131 min | R | April 26, 2024 | Amazon MGM Studios

Luca Guadagnino makes a tennis movie that is actually a three-way love story shot like an action thriller. Zendaya commands the screen. Trent Reznor and Atticus Ross turn tennis into war.

Art Donaldson and Patrick Zweig were best friends and doubles partners as teenagers. Then Tashi Duncan walked into their lives and everything detonated. Thirteen years later, Art is a champion married to Tashi, his coach. Patrick is a washed-up journeyman playing satellite tournaments. They meet across the net at a Challenger event and the film uses the match as a frame to unravel the history of desire and betrayal that brought them here. The structure is non-linear. The payoff is devastating.
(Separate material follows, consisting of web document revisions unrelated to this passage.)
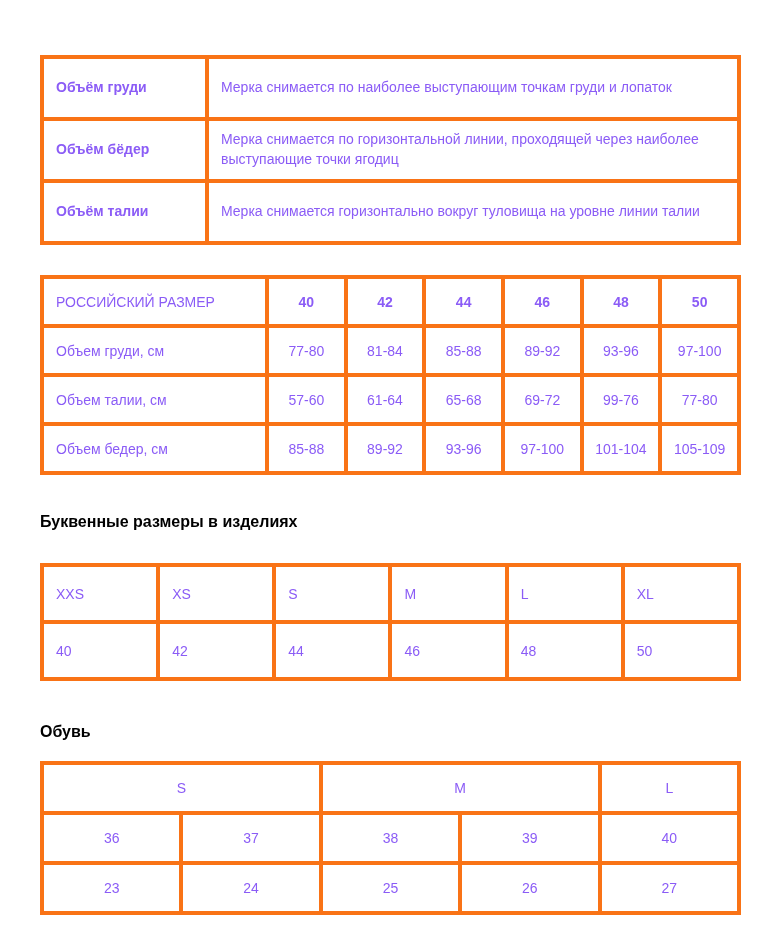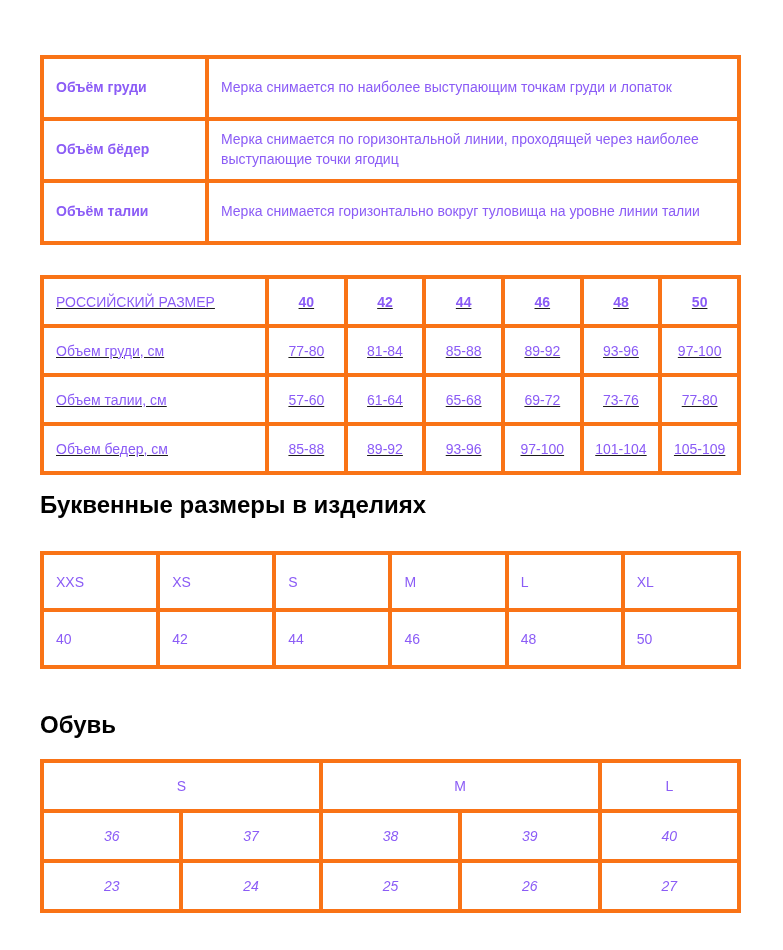"РОССИЙСКИЙ РАЗМЕР" .t2 { margin-bottom: 16px -> 38px; text-decoration: underline -> none }
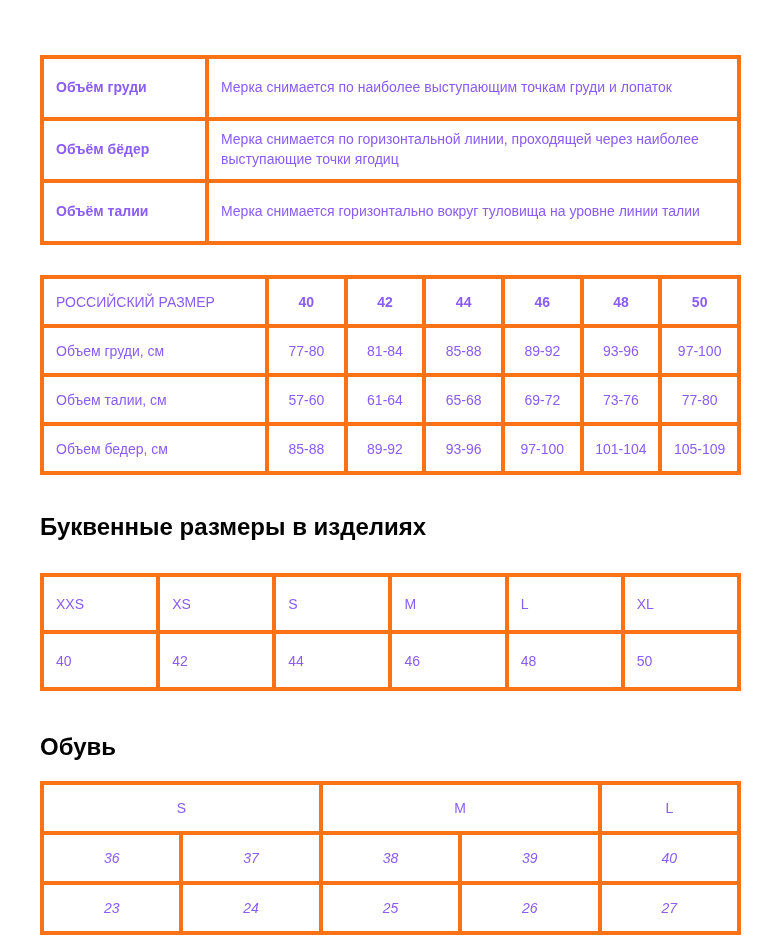"73-76" td { text: 73-76 -> 99-76 }
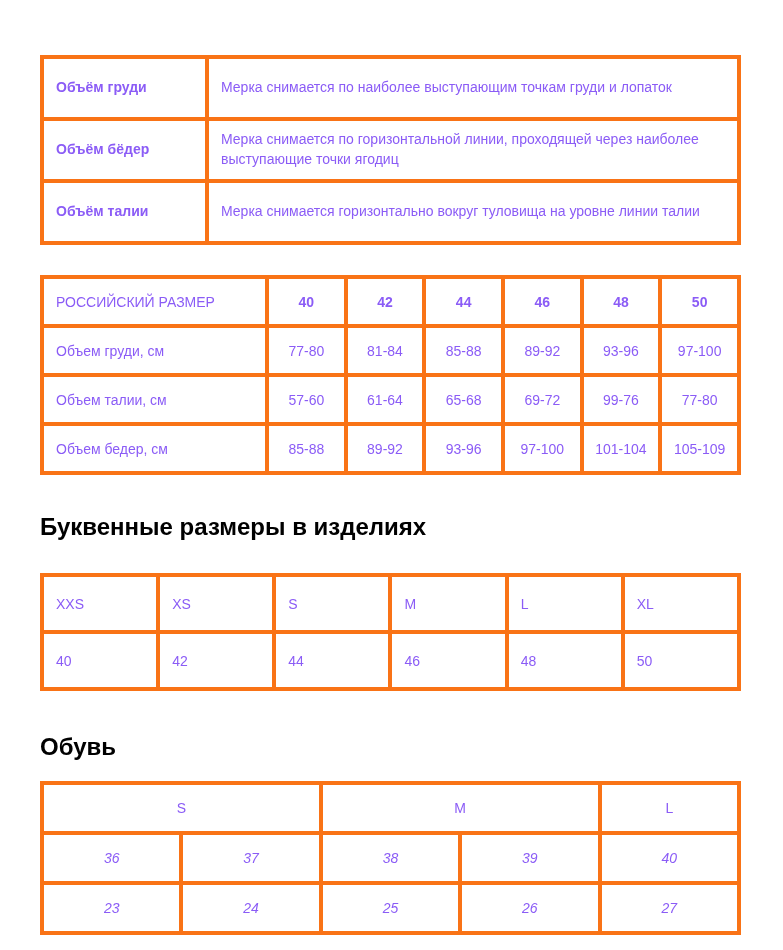"Буквенные размеры в изделиях" .section-title { font-size: 24px -> 16px }
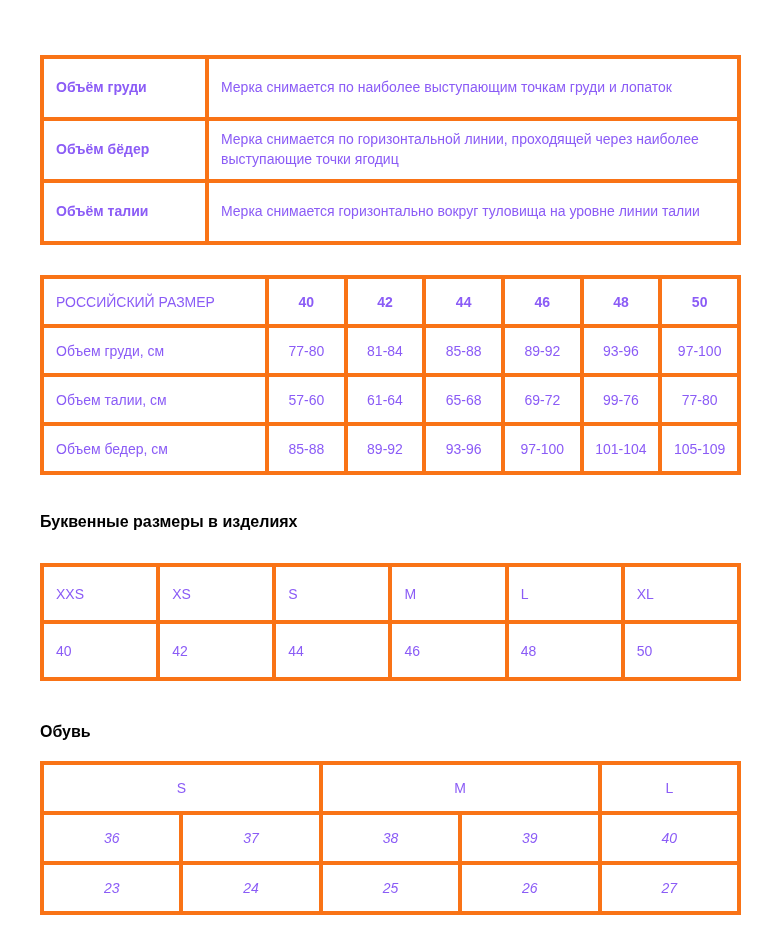"36" .t4 .c5 { font-style: italic -> none }
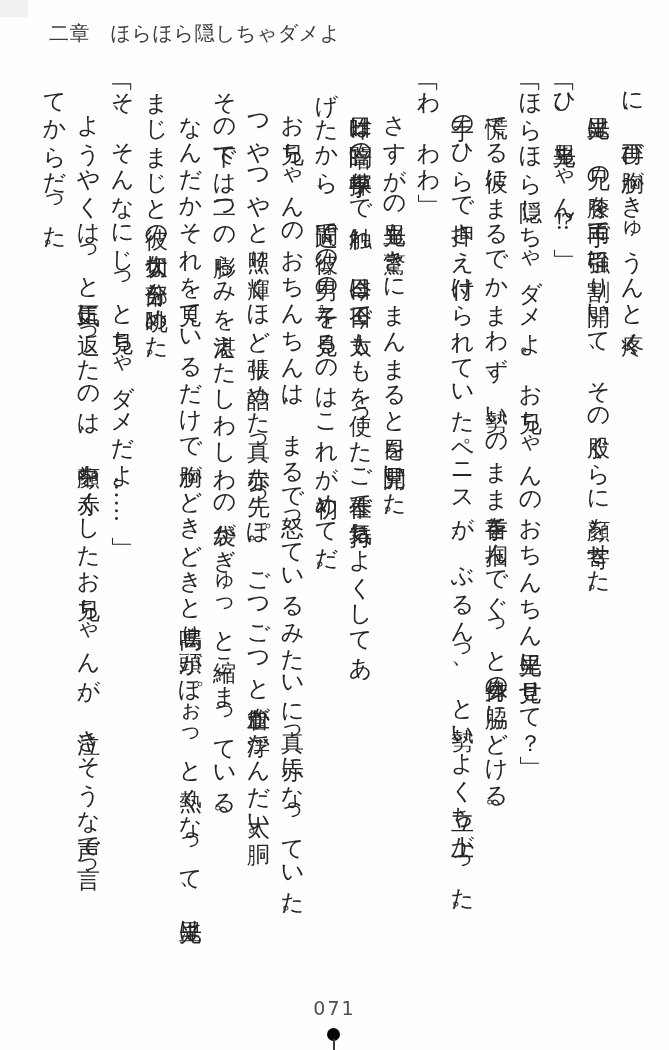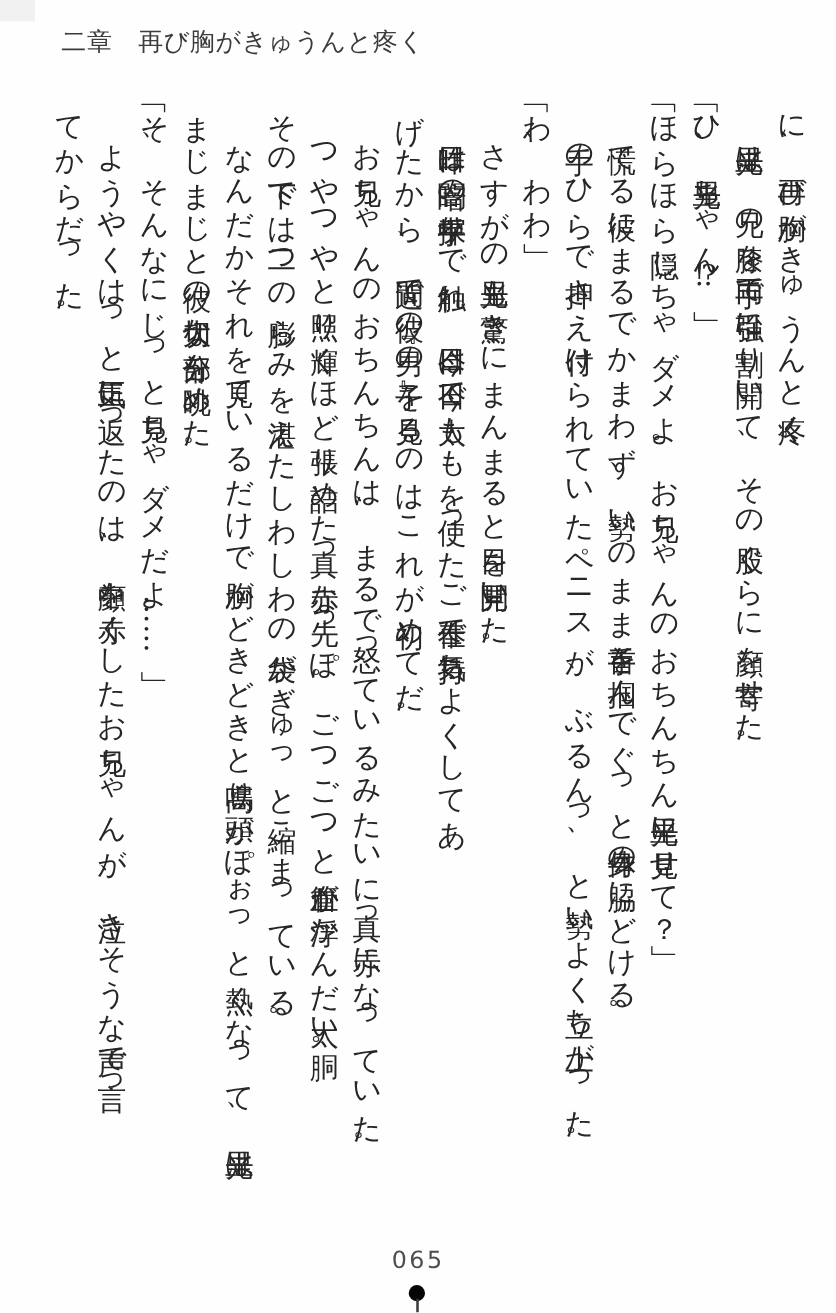"二章 再び胸がきゅうんと疼く" div.running-head { text: 再び胸がきゅうんと疼く -> ほらほら隠しちゃダメよ }
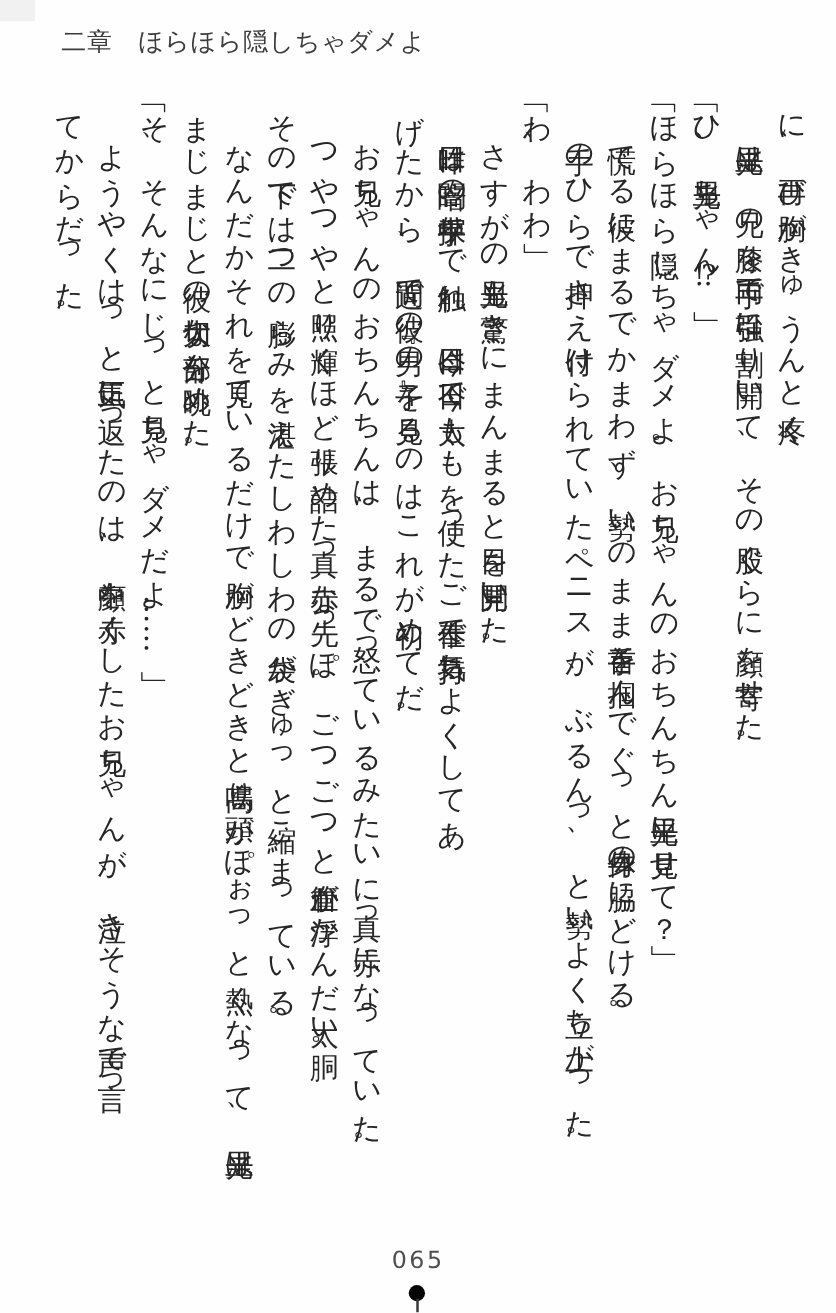"065" div.page-number { text: 065 -> 071 }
Zendaya plays Tashi with the precise authority of a woman who knows she is the most powerful person in every room. She is not the love interest. She is the architect. The two men orbit her and she controls the gravity. It is a star performance. Josh O’Connor plays Patrick with wounded charm and reckless hunger. Mike Faist plays Art with the controlled anxiety of a man who won everything and enjoys none of it. The triangle works because all three performances are specific about what each character wants and what they are willing to destroy to get it.

Guadagnino directs with a visual energy that makes tennis feel like combat. The camera goes inside the ball. It lives at net level. It captures sweat and muscle and the specific violence of a body pushed past its limits. Trent Reznor and Atticus Ross deliver a score that is electronic and propulsive and completely unhinged for a sports movie. The music turns every rally into a war. The script by Justin Kuritzkes moves through timelines with confidence. Every scene does double work. Every line of dialogue means more than it appears to.

This is the most purely entertaining film of the year so far. Guadagnino takes a love triangle and a tennis match and makes them feel like the stakes could not be higher. The final point of the match is one of the best sequences in recent cinema. Three people collide and the film freezes the moment before impact. It is exhilarating.